Option I – B.S. in General Science

Under option I, Morehouse grants a bachelor of science degree in general science after successful completion of:

All general education requirements at Morehouse
All necessary pre-engineering courses at Morehouse
The remaining program requirements at the engineering institution.

Option II – B.S. in Applied Physics, Chemistry, or Mathematics

Under option II, Morehouse grants a bachelor of science degree in applied physics, chemistry, or mathematics after successful completion of:

All general education requirements at Morehouse
All necessary pre-engineering courses at Morehouse
All requirements for the chosen science major at Morehouse
The remaining program requirements at the engineering institution

Students in the dual-degree engineering program typically spend a minimum of three years in pre-engineering at Morehouse, followed by at least two years in engineering at an affiliated institution. However, DDEP is not time-driven. It is course-driven. DDEP students must complete all of their general education and pre-engineering courses at Morehouse before transferring to his engineering institution. In the event that an option I student is unable to complete the requirements at the engineering institution, he must return to Morehouse and complete requirements for a liberal arts major before a baccalaureate degree is awarded.
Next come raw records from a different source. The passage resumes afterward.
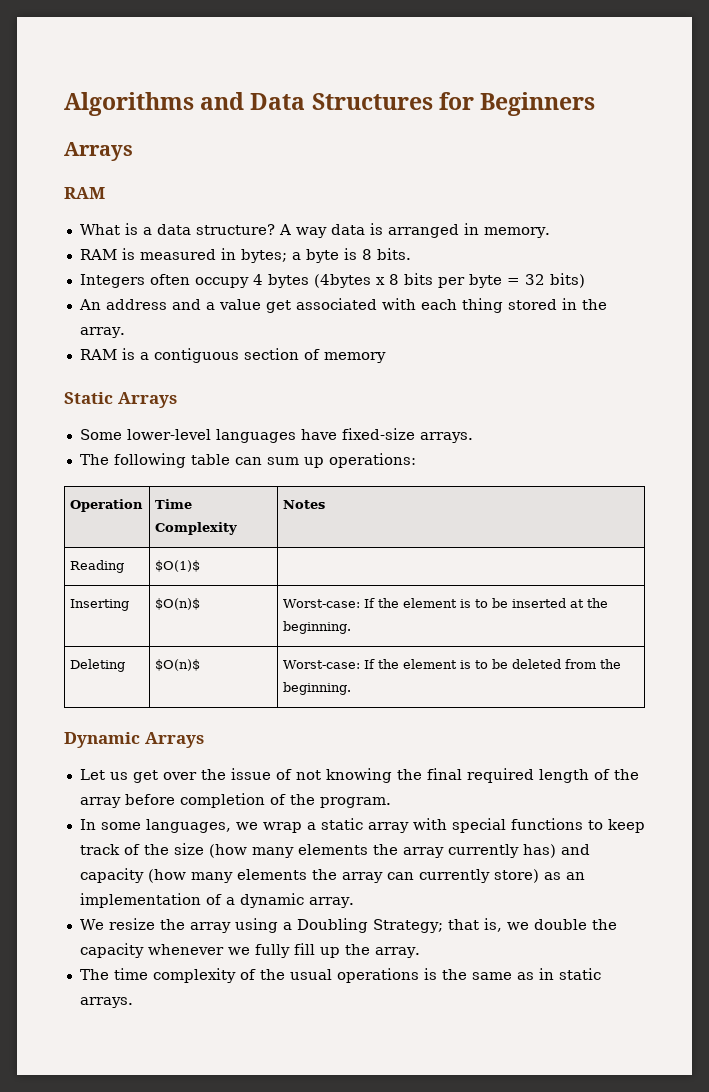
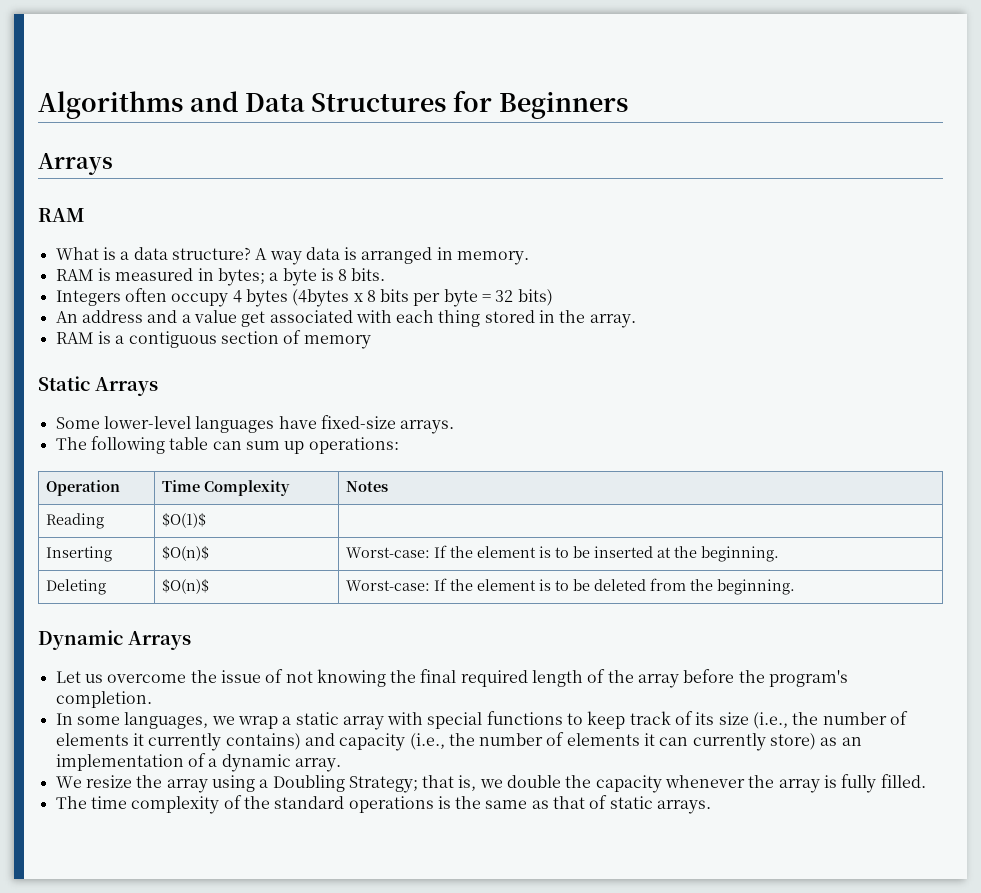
- Let us get over the issue of not knowing the final required length of the array before completion of the program.
+ Let us overcome the issue of not knowing the final required length of the array before the program's completion.
- In some languages, we wrap a static array with special functions to keep track of the size (how many elements the array currently has) and capacity (how many elements the array can currently store) as an implementation of a dynamic array.
+ In some languages, we wrap a static array with special functions to keep track of its size (i.e., the number of elements it currently contains) and capacity (i.e., the number of elements it can currently store) as an implementation of a dynamic array.
- We resize the array using a Doubling Strategy; that is, we double the capacity whenever we fully fill up the array.
+ We resize the array using a Doubling Strategy; that is, we double the capacity whenever the array is fully filled.
- The time complexity of the usual operations is the same as in static arrays.
+ The time complexity of the standard operations is the same as that of static arrays.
Because of the special nature of the dual-degree engineering program, the baccalaureate degree is not conferred by either Morehouse or the engineering institution until all of the requirements established by both institutions are completed.

CURRICULUM

General Education (Core) — 33-48 hours

Refer to the general education requirements for more information.

Dual-Degree Engineering Major* — 57-60 hours

In addition to completing the college’s general education requirements, a student pursuing bachelor of science degrees under DDEP must complete the following courses at Morehouse.

General Science Requirements (15 hours)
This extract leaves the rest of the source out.